** Opening Data for this exercise block **
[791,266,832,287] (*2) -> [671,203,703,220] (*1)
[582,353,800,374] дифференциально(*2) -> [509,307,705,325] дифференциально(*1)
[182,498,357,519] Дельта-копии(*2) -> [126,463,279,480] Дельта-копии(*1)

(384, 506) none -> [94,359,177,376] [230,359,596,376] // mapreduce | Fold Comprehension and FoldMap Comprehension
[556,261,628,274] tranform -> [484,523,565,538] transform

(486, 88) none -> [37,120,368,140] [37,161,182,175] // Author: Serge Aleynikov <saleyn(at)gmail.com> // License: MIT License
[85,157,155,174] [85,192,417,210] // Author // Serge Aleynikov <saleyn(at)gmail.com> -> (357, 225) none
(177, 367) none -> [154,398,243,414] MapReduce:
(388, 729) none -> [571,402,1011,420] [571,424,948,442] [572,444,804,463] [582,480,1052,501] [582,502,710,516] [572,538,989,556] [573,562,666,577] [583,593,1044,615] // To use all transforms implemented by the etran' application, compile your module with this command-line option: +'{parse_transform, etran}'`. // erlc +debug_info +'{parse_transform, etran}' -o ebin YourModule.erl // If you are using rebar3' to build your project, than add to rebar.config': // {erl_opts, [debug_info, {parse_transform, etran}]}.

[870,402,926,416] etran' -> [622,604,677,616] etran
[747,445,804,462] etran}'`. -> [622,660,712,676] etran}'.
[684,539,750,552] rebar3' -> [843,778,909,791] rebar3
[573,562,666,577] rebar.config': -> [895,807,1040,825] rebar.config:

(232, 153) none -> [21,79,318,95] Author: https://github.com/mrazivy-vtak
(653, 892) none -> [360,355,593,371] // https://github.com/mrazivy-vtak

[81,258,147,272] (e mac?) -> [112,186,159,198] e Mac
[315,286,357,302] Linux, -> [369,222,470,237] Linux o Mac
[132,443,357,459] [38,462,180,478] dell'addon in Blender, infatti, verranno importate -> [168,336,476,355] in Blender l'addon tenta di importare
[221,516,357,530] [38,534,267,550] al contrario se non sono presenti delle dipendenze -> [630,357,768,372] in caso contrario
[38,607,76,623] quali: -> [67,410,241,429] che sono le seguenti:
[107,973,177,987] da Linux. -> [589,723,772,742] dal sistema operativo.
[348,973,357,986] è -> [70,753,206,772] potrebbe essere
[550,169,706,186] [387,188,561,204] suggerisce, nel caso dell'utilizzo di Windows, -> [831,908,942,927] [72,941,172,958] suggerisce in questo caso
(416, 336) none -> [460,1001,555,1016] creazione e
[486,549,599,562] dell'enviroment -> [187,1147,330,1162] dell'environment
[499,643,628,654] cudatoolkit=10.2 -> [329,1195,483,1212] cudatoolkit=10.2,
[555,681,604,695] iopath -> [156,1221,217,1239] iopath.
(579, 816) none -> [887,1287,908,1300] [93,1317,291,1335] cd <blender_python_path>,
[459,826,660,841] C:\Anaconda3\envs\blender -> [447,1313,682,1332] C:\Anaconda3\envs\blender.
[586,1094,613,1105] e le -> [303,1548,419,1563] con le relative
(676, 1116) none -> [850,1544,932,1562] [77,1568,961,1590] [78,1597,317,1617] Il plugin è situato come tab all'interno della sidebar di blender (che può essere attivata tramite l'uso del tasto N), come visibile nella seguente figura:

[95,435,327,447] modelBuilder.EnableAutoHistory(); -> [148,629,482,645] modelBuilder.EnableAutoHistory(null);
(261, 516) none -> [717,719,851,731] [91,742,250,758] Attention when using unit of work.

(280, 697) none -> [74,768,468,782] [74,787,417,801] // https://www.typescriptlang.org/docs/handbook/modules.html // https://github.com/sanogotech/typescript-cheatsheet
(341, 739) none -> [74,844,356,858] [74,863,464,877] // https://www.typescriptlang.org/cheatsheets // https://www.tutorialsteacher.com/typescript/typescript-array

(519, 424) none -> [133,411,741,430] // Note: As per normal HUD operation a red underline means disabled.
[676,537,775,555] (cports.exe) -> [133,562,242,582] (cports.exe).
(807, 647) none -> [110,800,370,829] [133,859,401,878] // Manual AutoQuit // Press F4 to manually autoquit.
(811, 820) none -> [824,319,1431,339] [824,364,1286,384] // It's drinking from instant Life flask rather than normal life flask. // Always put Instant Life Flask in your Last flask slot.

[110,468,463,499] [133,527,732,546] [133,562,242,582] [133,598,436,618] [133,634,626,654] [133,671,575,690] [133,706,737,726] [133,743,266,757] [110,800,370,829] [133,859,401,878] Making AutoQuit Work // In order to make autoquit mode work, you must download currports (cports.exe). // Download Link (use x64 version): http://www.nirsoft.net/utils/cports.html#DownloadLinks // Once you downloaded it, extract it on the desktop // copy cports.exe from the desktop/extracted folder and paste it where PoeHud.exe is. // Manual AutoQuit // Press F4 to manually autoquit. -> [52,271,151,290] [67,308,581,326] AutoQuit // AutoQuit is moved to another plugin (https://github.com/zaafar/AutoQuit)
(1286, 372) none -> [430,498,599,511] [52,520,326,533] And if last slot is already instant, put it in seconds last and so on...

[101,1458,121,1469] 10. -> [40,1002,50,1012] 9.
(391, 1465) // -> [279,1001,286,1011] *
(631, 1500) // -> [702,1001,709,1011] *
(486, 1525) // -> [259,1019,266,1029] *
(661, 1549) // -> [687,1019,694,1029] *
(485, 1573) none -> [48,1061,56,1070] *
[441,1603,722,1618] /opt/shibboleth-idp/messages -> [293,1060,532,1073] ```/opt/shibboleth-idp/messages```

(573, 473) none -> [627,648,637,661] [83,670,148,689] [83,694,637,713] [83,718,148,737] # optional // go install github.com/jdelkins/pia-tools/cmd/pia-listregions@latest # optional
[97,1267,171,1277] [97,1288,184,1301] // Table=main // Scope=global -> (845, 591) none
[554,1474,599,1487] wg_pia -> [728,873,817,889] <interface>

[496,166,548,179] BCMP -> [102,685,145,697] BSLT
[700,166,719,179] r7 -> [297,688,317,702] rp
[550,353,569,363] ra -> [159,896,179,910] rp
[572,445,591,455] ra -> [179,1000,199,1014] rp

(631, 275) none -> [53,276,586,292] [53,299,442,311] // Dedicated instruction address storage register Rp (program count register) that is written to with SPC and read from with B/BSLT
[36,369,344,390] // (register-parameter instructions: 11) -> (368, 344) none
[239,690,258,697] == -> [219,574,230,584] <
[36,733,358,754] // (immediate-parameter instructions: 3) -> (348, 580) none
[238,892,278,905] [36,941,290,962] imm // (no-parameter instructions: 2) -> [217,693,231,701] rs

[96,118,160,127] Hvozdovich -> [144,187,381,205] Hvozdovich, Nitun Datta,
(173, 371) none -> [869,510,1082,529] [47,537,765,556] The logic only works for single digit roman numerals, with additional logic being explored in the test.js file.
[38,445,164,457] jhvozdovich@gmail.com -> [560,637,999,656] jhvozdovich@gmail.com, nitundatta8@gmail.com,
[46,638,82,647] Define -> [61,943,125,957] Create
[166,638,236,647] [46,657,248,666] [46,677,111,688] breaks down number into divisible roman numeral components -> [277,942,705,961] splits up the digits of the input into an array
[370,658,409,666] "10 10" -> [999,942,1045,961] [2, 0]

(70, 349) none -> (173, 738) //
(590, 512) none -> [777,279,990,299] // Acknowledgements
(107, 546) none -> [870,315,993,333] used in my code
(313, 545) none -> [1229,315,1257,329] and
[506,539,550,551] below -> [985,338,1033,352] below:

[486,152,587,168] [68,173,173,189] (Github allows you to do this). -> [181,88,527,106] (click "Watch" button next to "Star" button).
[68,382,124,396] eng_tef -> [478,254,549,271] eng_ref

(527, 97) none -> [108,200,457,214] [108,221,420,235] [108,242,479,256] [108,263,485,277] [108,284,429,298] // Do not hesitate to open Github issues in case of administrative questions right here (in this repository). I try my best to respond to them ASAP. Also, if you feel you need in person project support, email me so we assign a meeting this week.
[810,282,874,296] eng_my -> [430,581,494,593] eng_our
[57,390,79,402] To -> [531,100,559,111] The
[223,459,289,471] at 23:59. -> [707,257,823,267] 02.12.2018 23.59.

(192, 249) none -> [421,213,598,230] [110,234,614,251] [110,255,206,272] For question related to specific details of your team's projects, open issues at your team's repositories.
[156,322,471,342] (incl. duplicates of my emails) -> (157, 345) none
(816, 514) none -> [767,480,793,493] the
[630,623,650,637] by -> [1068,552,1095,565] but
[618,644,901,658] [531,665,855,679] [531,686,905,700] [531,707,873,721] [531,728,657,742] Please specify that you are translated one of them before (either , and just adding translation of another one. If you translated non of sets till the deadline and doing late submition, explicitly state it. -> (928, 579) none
** Closing Data for this exercise block **
Your instructions – Only the lines above starting at the line that holds "(579, 816) none" and ending at the line that holds "(811, 820) none" are to be repeated, exactly and in full.

Finished exercise –
(579, 816) none -> [887,1287,908,1300] [93,1317,291,1335] cd <blender_python_path>,
[459,826,660,841] C:\Anaconda3\envs\blender -> [447,1313,682,1332] C:\Anaconda3\envs\blender.
[586,1094,613,1105] e le -> [303,1548,419,1563] con le relative
(676, 1116) none -> [850,1544,932,1562] [77,1568,961,1590] [78,1597,317,1617] Il plugin è situato come tab all'interno della sidebar di blender (che può essere attivata tramite l'uso del tasto N), come visibile nella seguente figura:

[95,435,327,447] modelBuilder.EnableAutoHistory(); -> [148,629,482,645] modelBuilder.EnableAutoHistory(null);
(261, 516) none -> [717,719,851,731] [91,742,250,758] Attention when using unit of work.

(280, 697) none -> [74,768,468,782] [74,787,417,801] // https://www.typescriptlang.org/docs/handbook/modules.html // https://github.com/sanogotech/typescript-cheatsheet
(341, 739) none -> [74,844,356,858] [74,863,464,877] // https://www.typescriptlang.org/cheatsheets // https://www.tutorialsteacher.com/typescript/typescript-array

(519, 424) none -> [133,411,741,430] // Note: As per normal HUD operation a red underline means disabled.
[676,537,775,555] (cports.exe) -> [133,562,242,582] (cports.exe).
(807, 647) none -> [110,800,370,829] [133,859,401,878] // Manual AutoQuit // Press F4 to manually autoquit.
(811, 820) none -> [824,319,1431,339] [824,364,1286,384] // It's drinking from instant Life flask rather than normal life flask. // Always put Instant Life Flask in your Last flask slot.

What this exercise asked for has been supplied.